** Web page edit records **
---

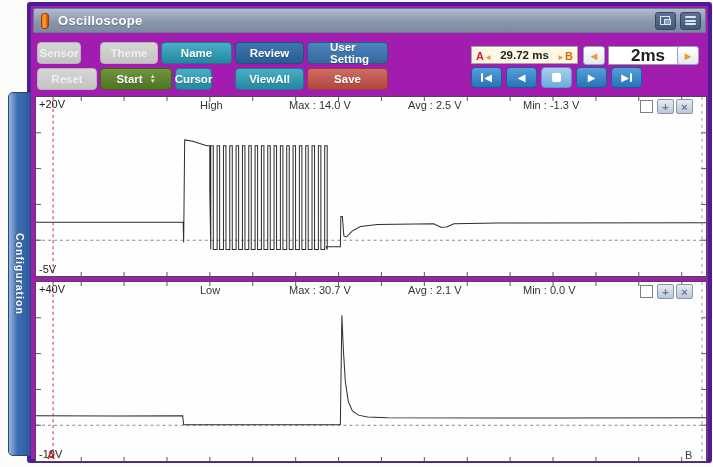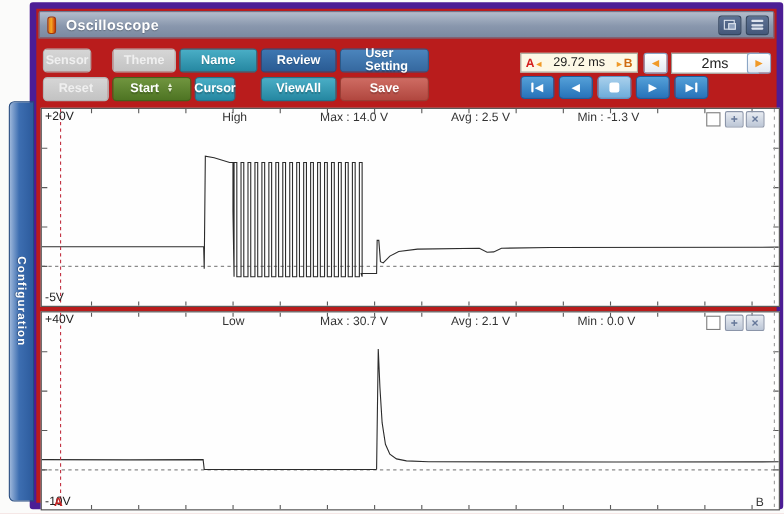--- a/index.html
+++ b/index.html
@@ -1,21 +1,21 @@
 <!DOCTYPE html>
 <html><head>
 <meta charset="utf-8">
 <style>
   * { margin:0; padding:0; box-sizing:border-box; }
   html,body { width:713px; height:467px; background:#fbfbfa; font-family:"Liberation Sans", sans-serif; overflow:hidden; }
   .page { position:relative; width:713px; height:467px; }
 
   
   .window { position:absolute; left:27px; top:2px; width:685px; height:461px;
-    background:#b91c1c; border:6px solid #4c1d95; border-radius:3px; }
+    background:#a21caf; border:4px solid #4c1d95; border-radius:3px; }
 
   .titlebar { position:absolute; left:2px; top:2px; right:2px; height:25px;
     background:linear-gradient(#b2bdcc, #8997ad 55%, #7b8aa1);
     border:1px solid #6b7a92; border-radius:2px 2px 0 0;
     display:flex; align-items:center; padding:0 4px 0 7px; }
   .app-icon { width:8px; height:16px; border-radius:3px;
     background:linear-gradient(90deg,#e87b10,#f5a623 45%,#c83c0a); border:1px solid #a33608; }
   .title-text { color:#ffffff; font-size:13px; font-weight:bold; margin-left:9px; letter-spacing:0.3px;
     text-shadow:0 1px 1px rgba(0,0,0,0.25); }
   .tb-btns { margin-left:auto; display:flex; gap:4px; }
@@ -38,27 +38,27 @@
   .btn.green { background:linear-gradient(#70953f,#4e7423); border-color:#42621b; }
   .btn.red   { background:linear-gradient(#ce6c63,#b1473f); border-color:#993e35; }
   .spinner { display:inline-flex; flex-direction:column; margin-left:7px; font-size:6px; line-height:5px; color:#e8f0d8; }
 
   
   .ab-box { position:absolute; left:440px; top:40px; width:107px; height:18px; background:#fdf8e6;
     border:1px solid #a7a79b; display:flex; align-items:center; justify-content:space-between; padding:0 4px; }
   .ab-a { color:#d42020; font-weight:bold; font-size:11px; }
   .ab-b { color:#cf6a12; font-weight:bold; font-size:11px; }
   .ab-tri { color:#f09a28; font-size:8px; }
-  .ab-val { color:#1d1d1d; font-weight:normal; font-size:11.5px; }
+  .ab-val { color:#1d1d1d; font-weight:bold; font-size:11.5px; }
   .stepper { position:absolute; top:40px; width:22px; height:19px; border:1px solid #8ba6c6; border-radius:3px;
     background:linear-gradient(#ffffff,#e2e9f2); display:flex; align-items:center; justify-content:center;
     color:#f09a28; font-size:11px; cursor:pointer; }
   .tb-field { position:absolute; left:577px; top:40px; width:80px; height:19px; background:#ffffff;
     border:1px solid #9a9a93; display:flex; align-items:center; justify-content:center;
-    font-size:13px; font-weight:normal; color:#222; }
+    font-size:17px; font-weight:bold; color:#222; }
   .playback { position:absolute; left:440px; top:61px; display:flex; gap:4px; }
   .pb { width:31px; height:21px; border-radius:4px; border:1px solid #1d5c9c;
     background:linear-gradient(#55a0d8,#2673ba); color:#fff; display:flex; align-items:center; justify-content:center;
     gap:1px; font-size:10px; cursor:pointer; }
   .pb.stop { background:linear-gradient(#a9d0ec,#6cacda); border-color:#5b94c4; }
   .pb .bar { width:2px; height:9px; background:#fff; border-radius:1px; }
   .pb .sq { width:9px; height:9px; background:#fff; border-radius:2px; }
 
   
   .chart { position:absolute; left:4px; width:672px; height:181px; background:#fefefe; border:1px solid #4a4a4a; }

---

Out of the data above, transcribe exactly and only the lines starting with the line that has "background:linear-gradient(#b2bdcc, #8997ad 55%, #7b8aa1);" and going on through the line that has "45%,#c83c0a); border:1px solid", both included.

     background:linear-gradient(#b2bdcc, #8997ad 55%, #7b8aa1);
     border:1px solid #6b7a92; border-radius:2px 2px 0 0;
     display:flex; align-items:center; padding:0 4px 0 7px; }
   .app-icon { width:8px; height:16px; border-radius:3px;
     background:linear-gradient(90deg,#e87b10,#f5a623 45%,#c83c0a); border:1px solid #a33608; }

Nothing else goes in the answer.